(DATA RECORDS begins)
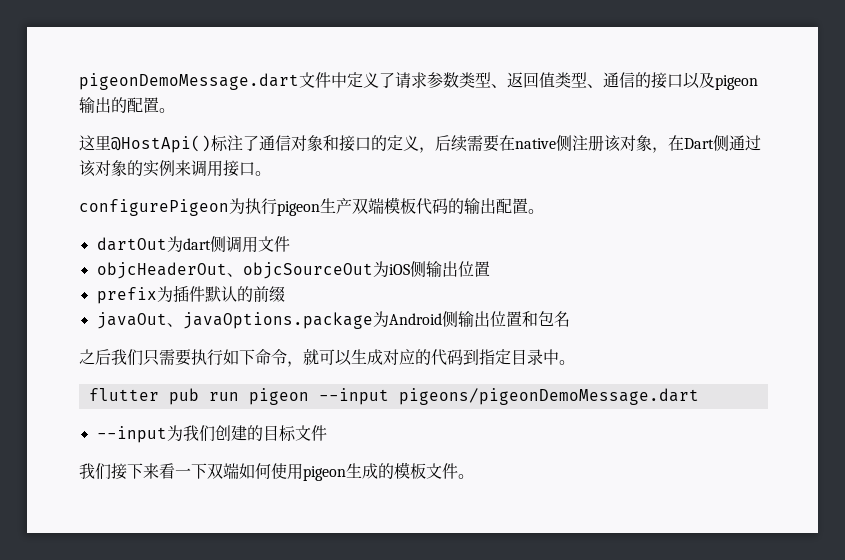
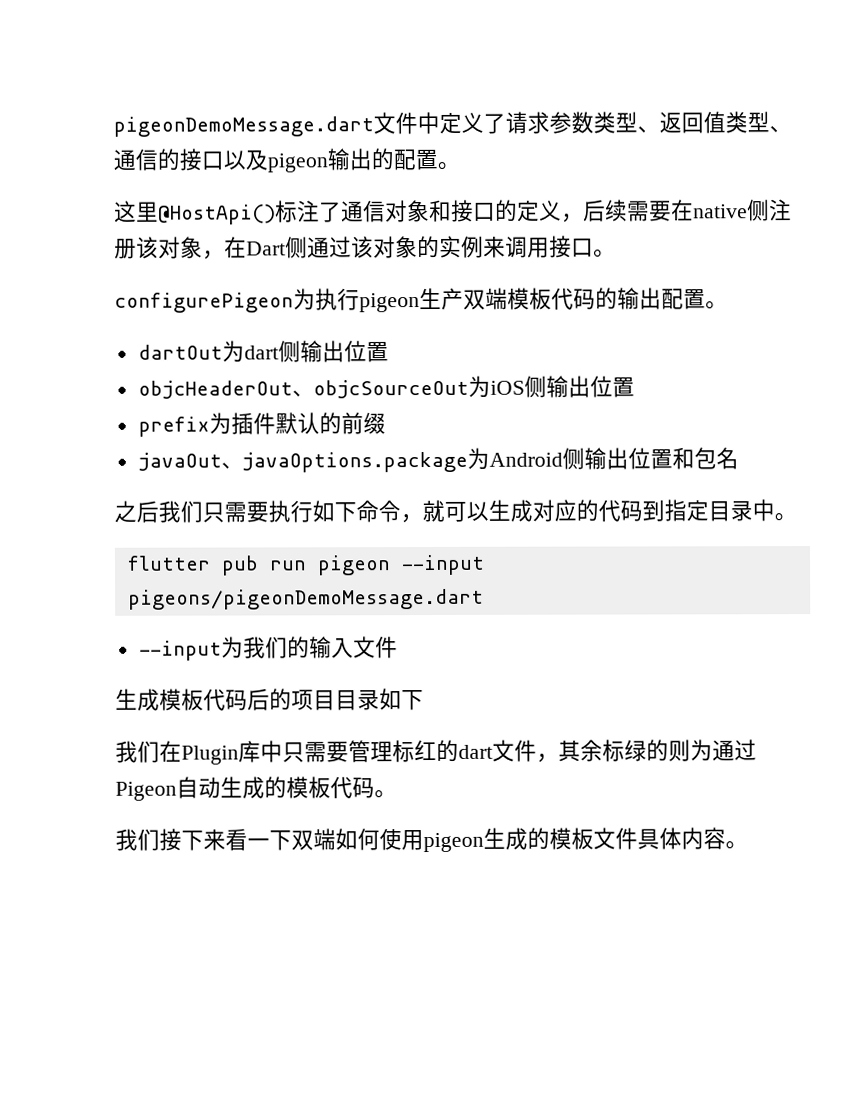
[225,236,290,253] 调用文件 -> [299,340,389,363] 输出位置
[214,425,327,442] 创建的目标文件 -> [286,636,398,659] [115,688,424,711] [115,739,757,765] [115,776,397,801] 的输入文件 // 生成模板代码后的项目目录如下 // 我们在Plugin库中只需要管理标红的dart文件，其余标绿的则为通过Pigeon自动生成的模板代码。
(458, 471) none -> [637,827,726,850] 具体内容

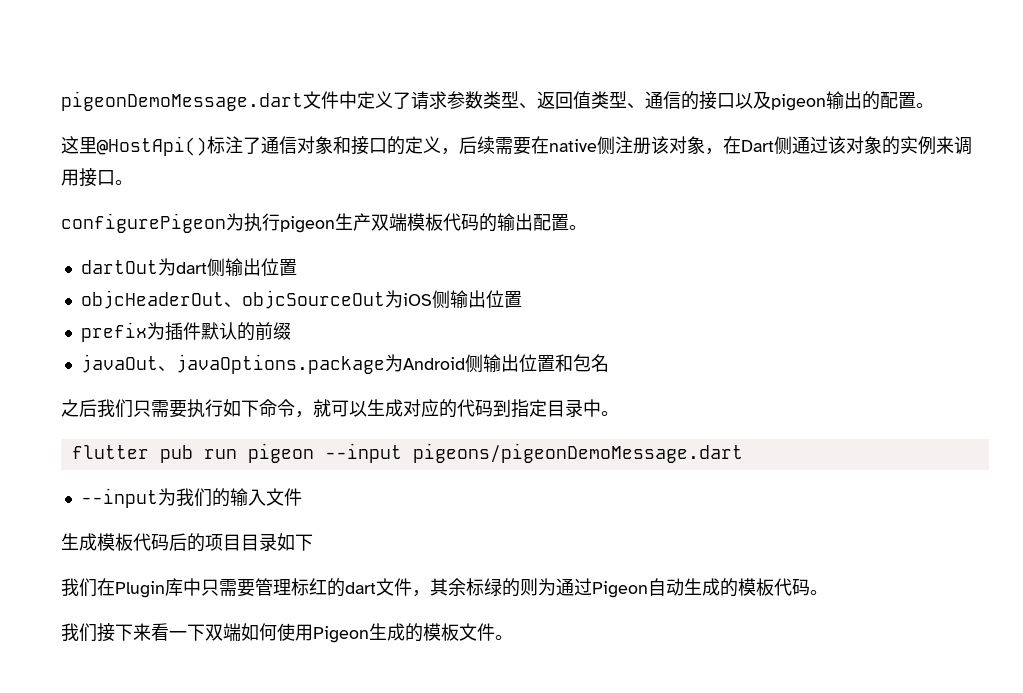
[423,832,484,853] pigeon -> [313,626,369,643] Pigeon
[637,827,726,850] 具体内容 -> (495, 632) none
(DATA RECORDS ends)
INSTRUCTIONS TO FOLLOW |
Each line from the one that contains "(458, 471) none -> [637,827,726,850] 具体内容" through the end of the records should be restated exactly; include both end lines and leave any pictures out.

RESULT BELOW |
(458, 471) none -> [637,827,726,850] 具体内容

[423,832,484,853] pigeon -> [313,626,369,643] Pigeon
[637,827,726,850] 具体内容 -> (495, 632) none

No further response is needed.